Prosecutors objected before the trial to the defense team’s plans to classify Thomas as an expert witness who then could offer his opinion for a jury.
Prosecutor David Harbach argued that questions of campaign finance law pertinent to the Edwards case were not so complicated that an expert was necessary.
What the jury will be asked to decide, Harbach argued, was whether the payments were campaign contributions and whether the money used to hide Hunter from the media during Edwards’ 2008 presidential run were campaign expenses.
After Thomas said under oath what he would testify to, the judge reiterated her earlier ruling for the prosecution limiting what he could say before the jury.
“That was interesting,” Eagles said, “because he made a pretty good closing argument for the defense.”
Though the jury did not hear Thomas’ opinion Monday, Lora Haggard, the 2008 campaign treasurer, offered a similar description of the payments while on the stand Monday morning.
The first witness called by the defense, Haggard said she considered the payments from Mellon and Baron to be money that went to personal use.
Campaign contributions could not be used for such a purpose, Haggard said.
No reports changed
Haggard, who initially was on the prosecution’s witness list but was not called to the stand, said that she had not changed any finance reports for the Edwards presidential campaign after reading the indictment and many news accounts on the matter.
Edwards was charged with six counts of campaign finance violations in June 2011. The FEC discussed the Edwards case the following month, Haggard said - a fact the jury was not allowed to hear Monday. After that July 2011 meeting, the commission did not ask Haggard to amend the report for the presidential campaign nor did it conclude that there had been any excessive contributions.
In not allowing Haggard to testify about the FEC meeting, the judge upheld the prosecution’s objection that what she would be reporting was hearsay.
But jurors were in the courtroom Monday when Haggard testified that she had filed a final report in April 2012 and that the FEC had not asked for any amendments since the indictment nor had the commission concluded that there had been any excessive contributions.
Harrison Hickman, a pollster and policy adviser who has worked on about 400 campaigns over the past several decades, took the stand after Haggard and relayed conversations he had with Baron about the payments the billionaire had provided to Hunter and to Andrew and Cheri Young, key witnesses for the prosecution. Andrew Young had originally claimed to be the father of Hunter’s baby, and the Youngs and Hunter had moved around the nation trying to avoid the media.
Fred Baron’s support
Baron, a gregarious trial lawyer from Texas who was known for having an optimistic outlook on life and for being generous with the wealth he had accumulated, was dying of cancer in the fall of 2008.
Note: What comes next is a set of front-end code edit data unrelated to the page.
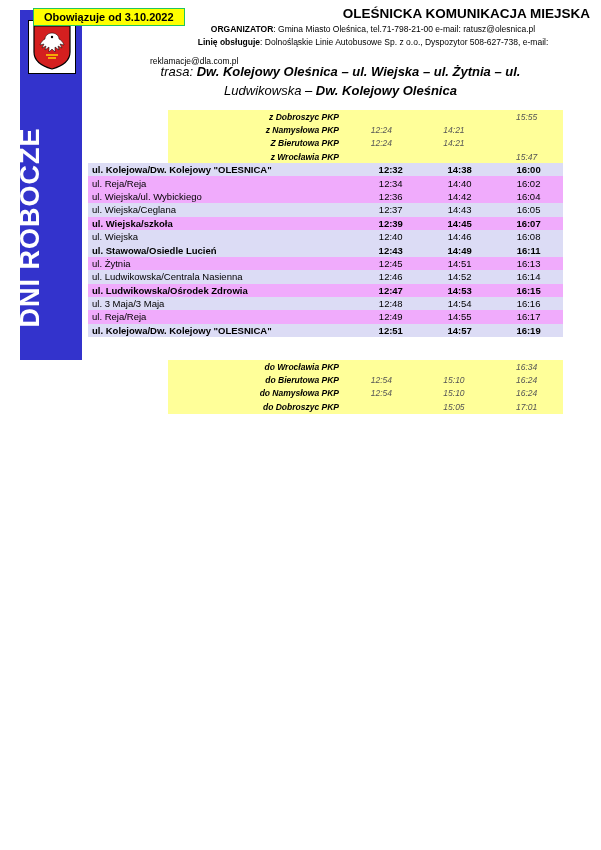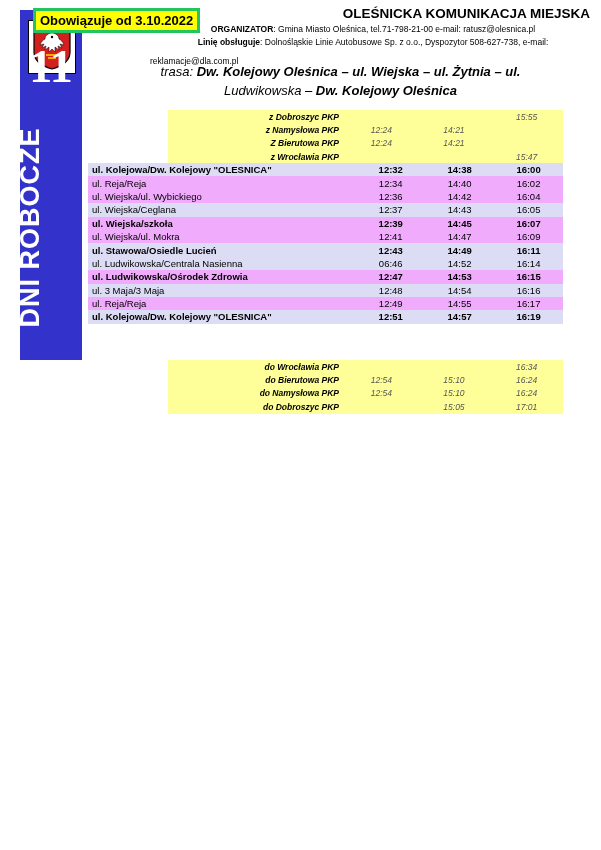--- a/index.html
+++ b/index.html
@@ -79,10 +79,10 @@
     left: 33px;
     top: 8px;
     background: #ffff00;
-    border: 3px solid #22c55e;
-    font-size: 13px;
-    font-weight: bold;
-    padding: 2px 4px;
+    border: 1px solid #22c55e;
+    font-size: 11px;
+    font-weight: bold;
+    padding: 2px 10px;
     z-index: 5;
     white-space: nowrap;
   }

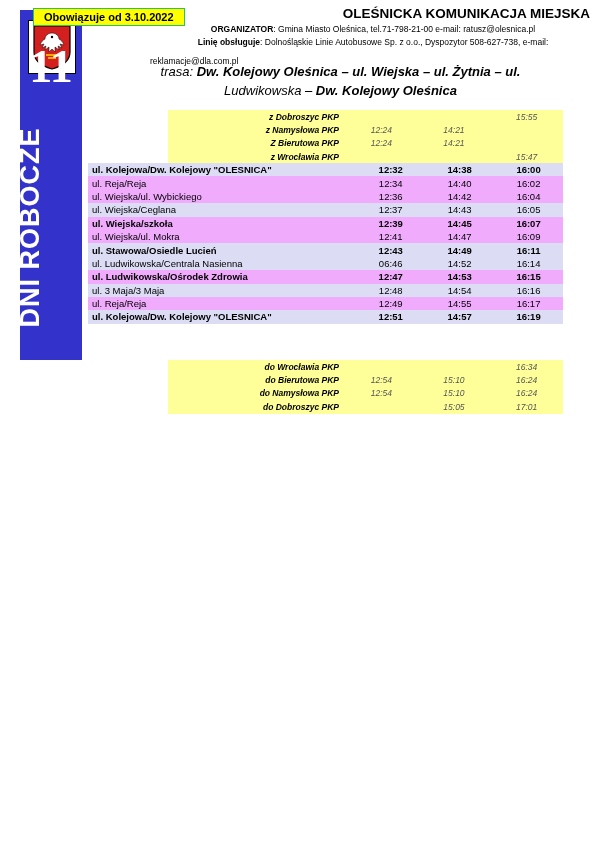--- a/index.html
+++ b/index.html
@@ -211,7 +211,6 @@
     </svg>
   </div>
 
-  <div class="line-number">11</div>
   <div class="vertical-label">DNI ROBOCZE</div>
 
   <div class="valid-from">Obowiązuje od 3.10.2022</div>

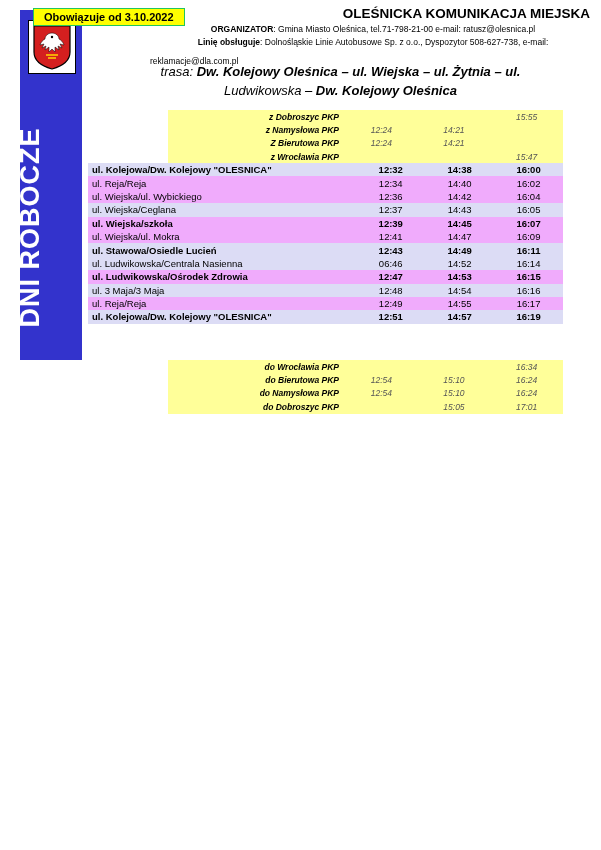--- a/index.html
+++ b/index.html
@@ -291,6 +291,12 @@
           <td class="t">14:45</td>
           <td class="t">16:07</td>
         </tr>
+        <tr class="stop-row row-lav">
+          <td class="stop">ul. Wiejska</td>
+          <td class="t">12:40</td>
+          <td class="t">14:46</td>
+          <td class="t">16:08</td>
+        </tr>
         <tr class="stop-row row-white">
           <td class="stop">ul. Wiejska/ul. Mokra</td>
           <td class="t">12:41</td>

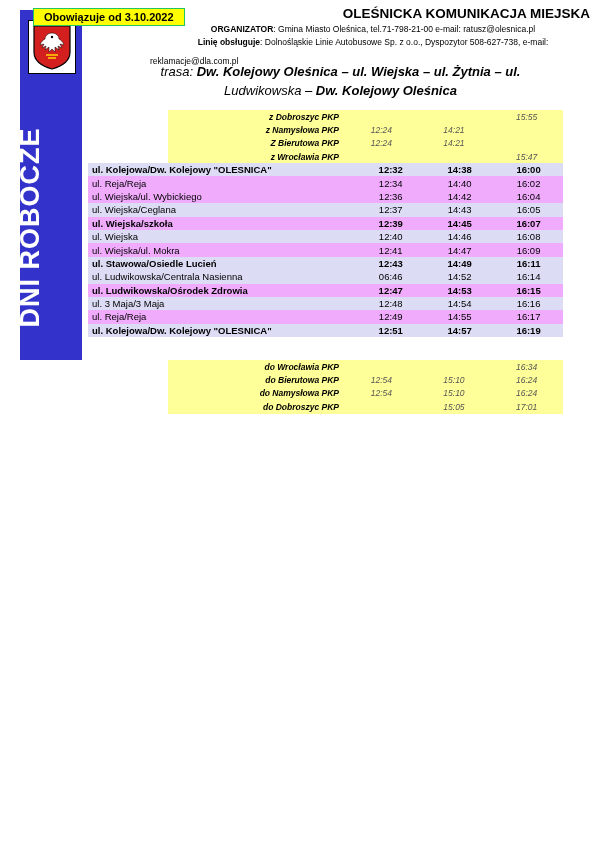--- a/index.html
+++ b/index.html
@@ -297,12 +297,6 @@
           <td class="t">14:46</td>
           <td class="t">16:08</td>
         </tr>
-        <tr class="stop-row row-white">
-          <td class="stop">ul. Wiejska/ul. Mokra</td>
-          <td class="t">12:41</td>
-          <td class="t">14:47</td>
-          <td class="t">16:09</td>
-        </tr>
         <tr class="stop-row row-lav bold-row">
           <td class="stop">ul. Stawowa/Osiedle Lucień</td>
           <td class="t">12:43</td>

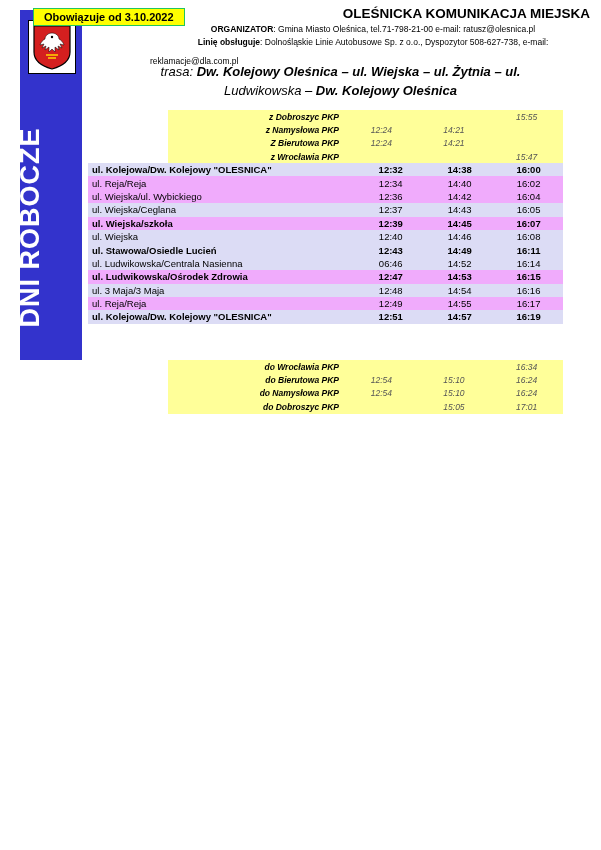--- a/index.html
+++ b/index.html
@@ -303,6 +303,12 @@
           <td class="t">14:49</td>
           <td class="t">16:11</td>
         </tr>
+        <tr class="stop-row row-white">
+          <td class="stop">ul. Żytnia</td>
+          <td class="t">12:45</td>
+          <td class="t">14:51</td>
+          <td class="t">16:13</td>
+        </tr>
         <tr class="stop-row row-lav">
           <td class="stop">ul. Ludwikowska/Centrala Nasienna</td>
           <td class="t">06:46</td>

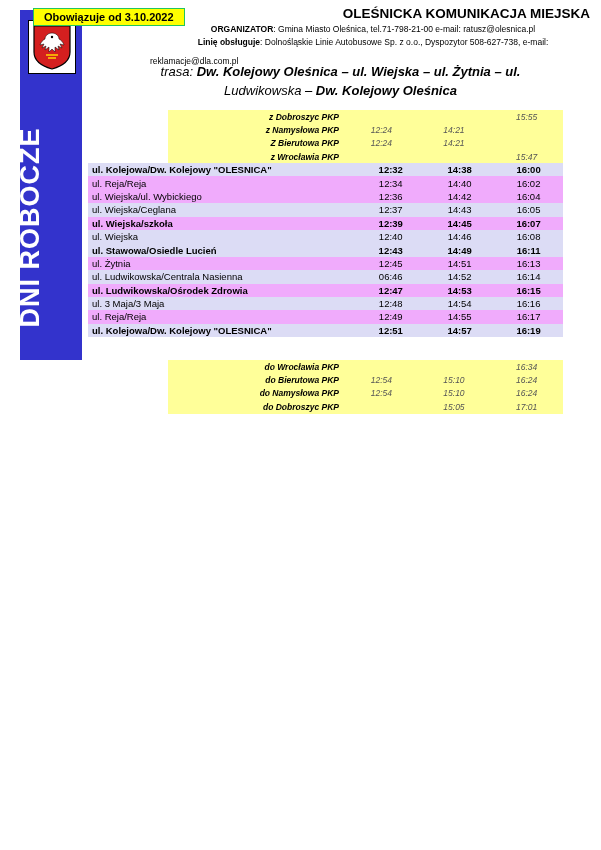--- a/index.html
+++ b/index.html
@@ -311,7 +311,7 @@
         </tr>
         <tr class="stop-row row-lav">
           <td class="stop">ul. Ludwikowska/Centrala Nasienna</td>
-          <td class="t">06:46</td>
+          <td class="t">12:46</td>
           <td class="t">14:52</td>
           <td class="t">16:14</td>
         </tr>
Hickman testified that he talked with Baron, the campaign’s finance chairman, on numerous occasions during his last months and weeks. Baron discussed the support he had been providing to the Youngs and Hunter.
“He did it personally,” Hickman said. “These were people whose lives were being destructed by the paparazzi.”
Baron, according to testimony, not only paid for private planes, hotel rooms, resorts and rent in pricey homes, he also paid money to one foundation tied to Edwards to continue the salary of Andrew Young through the November election. Baron also wired $300,000 to the builder of the Youngs’ $1.5 million Orange County home in 2008, after Edwards had suspended his campaign.
Baron told Hickman that gift taxes had been paid.
“He told me it was his idea, he wasn’t talking to John about that,” Hickman added.